Pour Fanélie Carrey-Conte, directrice du pôle coopération de la coopérative Enercoop, l’entreprise à mission est une fausse bonne idée : « est-ce qu’il y avait besoin d’un nouveau statut ? Il ne faudrait pas que la simple définition d’une mission élude les questions structurantes à l’entreprise : le partage du pouvoir et de la richesse. Nous sommes fiers d’être une Scic qui fonctionne. On n’a pas envie que la coopérative se dilue dans l’entreprise à mission. Globalement, nous pensons que la loi Pacte parle de l’ancienne économie et pas des entreprises nouvelles qui s’impliquent dans la transition énergétique et citoyenne ».

Élargissement d’Esus

Enercoop se sent aussi concernée par une deuxième conséquence possible de la loi Pacte sur l’ESS : celle de l’élargissement d’Esus. « Nous espérons que les décrets d’application de la loi Pacte confirmeront les avancées d’Esus. Toutes les coopératives, Scop et Scic devraient désormais y avoir accès. Mais nous attendons aussi une plus grande harmonisation entre les Direccte qui les délivrent. Chacune des Scic régionales que fédère Enercoop a dû remplir des dossiers différents jusqu’à présent… », complète Fanélie Carrey-Conte. La solution pour une amélioration de l’attribution d’Esus viendra peut-être des acteurs eux-mêmes.

L’association France Active a proposé de mettre ses fonds territoriaux à disposition des candidats. « Nous allons nous positionner comme intermédiaire pour faire la pré-instruction des dossiers d’agrément. Les entreprises de l’ESS et les Direccte ont besoin de gagner du temps. Cet agrément donne droit à peu de choses, sinon un fléchage vers l’épargne solidaire, mais les projets solidaires y sont attachés, car il les rattache à une famille d’entrepreneurs engagés. Le périmètre des acteurs qui peuvent y accéder, ceux de la solidarité internationale et du développement durable, a été clarifié, ce qui est aussi une bonne chose », détaille Denis Dementhon, directeur général de France Active.

Levée de barrières

Troisième point d’entrée pour l’ESS, la finance solidaire, pour laquelle il y avait des enjeux importants, à cause de la méconnaissance des nouveaux élus pour les spécificités de l’ESS. L’association Finansol plaide depuis des années à la fois pour la prise en compte des caractéristiques propres à l’ESS et pour une levée des barrières au changement d’échelle.

De ce côté, le lobbying semble avoir été plus efficace. « À partir de 2022, les fonds solidaires seront proposés dans toutes les composantes de l’épargne-retraite et les cas de déblocage anticipé seront harmonisés, ce qui n’est pas le cas aujourd’hui.

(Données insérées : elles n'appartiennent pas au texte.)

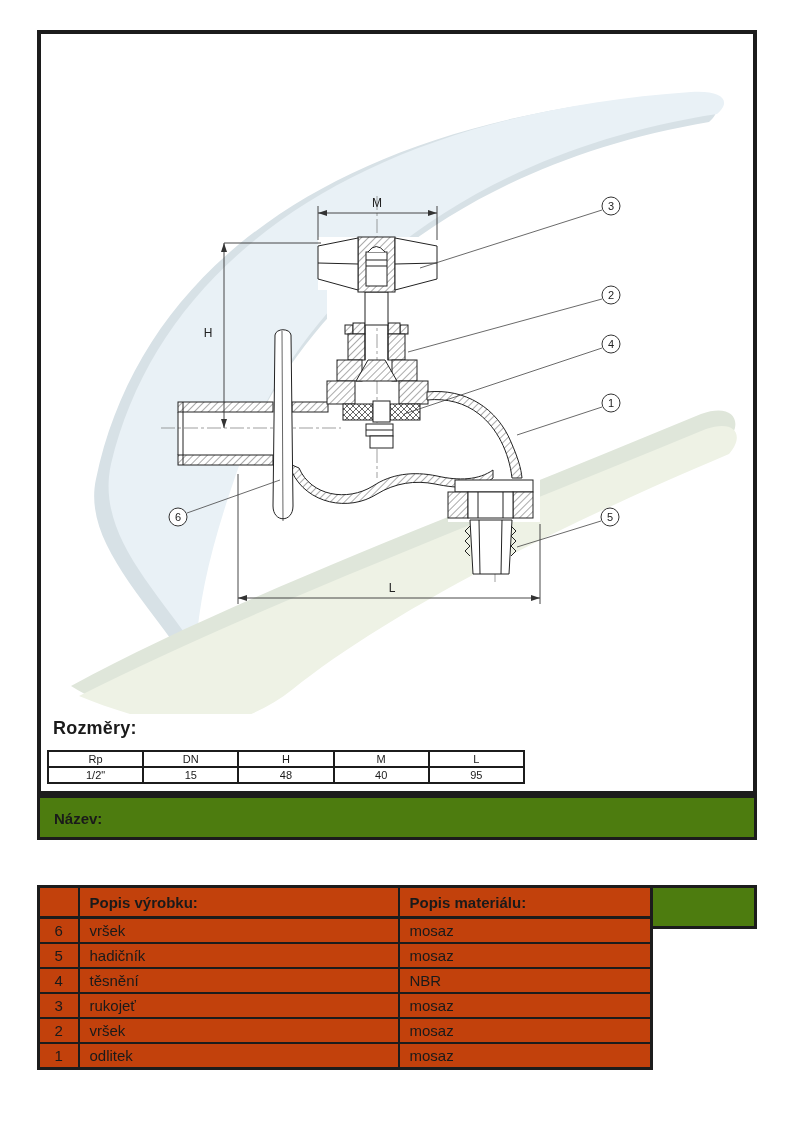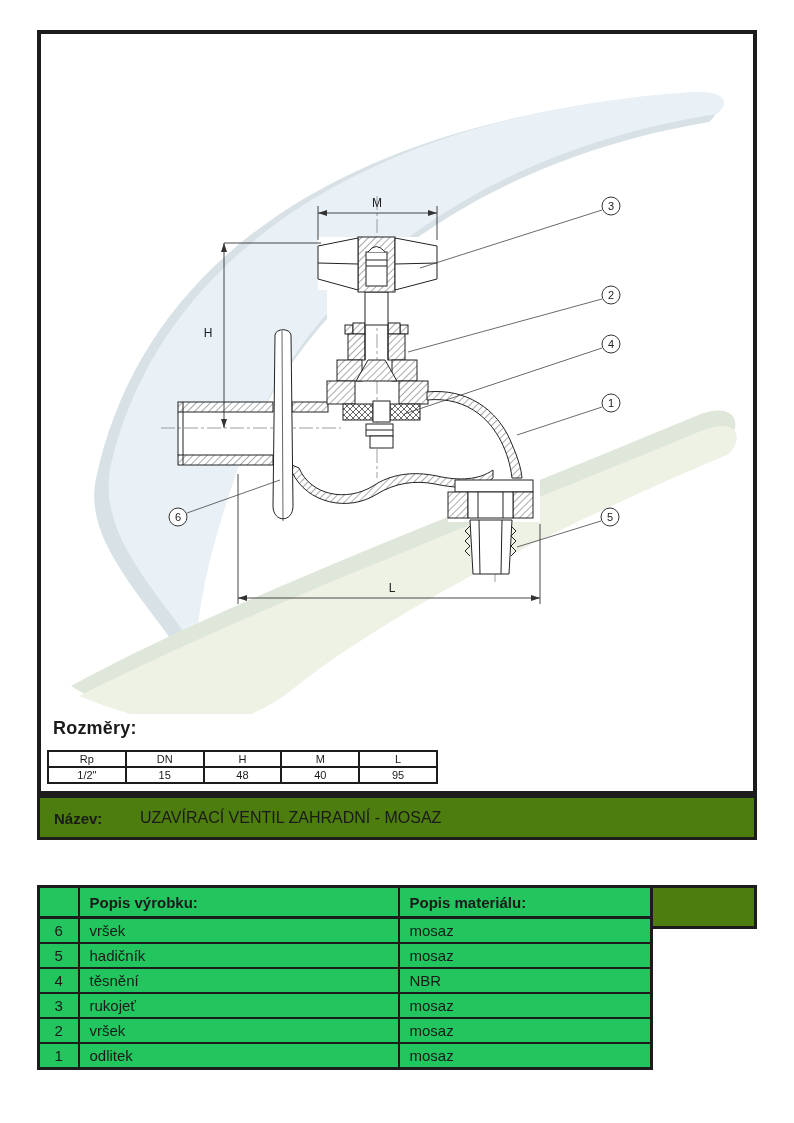--- a/index.html
+++ b/index.html
@@ -13,21 +13,21 @@
   #frame1{
     left:37px;top:30px;width:720px;height:765px;
     border:4px solid #1c1c1c;box-sizing:border-box;background:#fff;
   }
   #drawing-svg{position:absolute;left:0;top:0;}
   #rozmery-heading{
     position:absolute;left:12px;top:684px;
     font-size:18px;font-weight:bold;letter-spacing:0.2px;
   }
   #dims-table{
-    position:absolute;left:6px;top:716px;width:391px;
+    position:absolute;left:6px;top:716px;width:478px;
     border-collapse:collapse;table-layout:fixed;
   }
   #dims-table td{
     border:2px solid #1c1c1c;text-align:center;vertical-align:middle;
     font-size:11px;height:14px;padding:0;line-height:14px;
   }
   
   #nazev-box,#pouziti-box{
     left:37px;width:720px;box-sizing:border-box;
     border:3px solid #1c1c1c;background:#4d7c0f;
@@ -42,21 +42,21 @@
     position:absolute;left:100px;top:50%;transform:translateY(-50%);
     font-size:16px;white-space:nowrap;
   }
   #pouziti-value{
     position:absolute;left:71px;top:50%;transform:translateY(-50%);
     font-size:15px;white-space:nowrap;
   }
   
   #parts-table{
     position:absolute;left:37px;top:885px;width:616px;
-    border-collapse:collapse;table-layout:fixed;background:#22c55e;
+    border-collapse:collapse;table-layout:fixed;background:#c2410c;
     border:3px solid #1c1c1c;
   }
   #parts-table col.c-num{width:40px;}
   #parts-table col.c-prod{width:320px;}
   #parts-table td{
     border-left:2px solid #1c1c1c;border-top:2px solid #1c1c1c;
     font-size:15px;vertical-align:middle;padding:0 0 0 10px;height:23px;
     overflow:hidden;white-space:nowrap;
   }
   #parts-table td:first-child{border-left:none;text-align:center;padding:0;}
@@ -249,21 +249,20 @@
       <td>48</td>
       <td>40</td>
       <td>95</td>
     </tr>
   </tbody>
     </table>
 </div>
 
 <div id="nazev-box" class="abs">
   <span class="row-label">Název:</span>
-  <span id="nazev-value">UZAVÍRACÍ VENTIL ZAHRADNÍ - MOSAZ</span>
 </div>
 
 <div id="pouziti-box" class="abs">
   <span class="row-label">Použití:</span>
 </div>
 
 <table id="parts-table">
   <colgroup>
       <col class="c-num">
       <col class="c-prod">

Autre avancée, il y aura une unité de compte solidaire dans tous les contrats d’assurance-vie multisupports. Nous espérons que ces deux mesures permettent à de nouveaux flux d’épargne de financer plus d’entreprises de l‘ESS », se réjouit Frédéric Tiberghien, président de Finansol. Ce n’est qu’une première victoire pour Finansol qui regrette que le volet solidaire du livret de développement durable et solidaire (LDDS) n’ait pas été encore activé et que la réforme de l’impôt sur la fortune (ISF) en impôt sur la fortune immobilière (IFI) ait fragilisé la collecte de dons de plusieurs financeurs solidaires. Commerce Équitable France fonde, lui aussi, de grands espoirs sur le renforcement du label Commerce équitable.

« Il faut dire que, comme beaucoup d’acteurs de l’ESS, c’est bien nous qui avons fait cette demande aux parlementaires pour protéger les acteurs du secteur face aux entreprises lucratives. Nous avons saisi l’opportunité de cette loi », conclut Julie Maisonhaute, déléguée générale adjointe.


Chiffres Clés

  • 70 000 emplois à atteindre dans les Scop et les Scic en 2022, contre 54 000 en 2018 (source : CG Scop).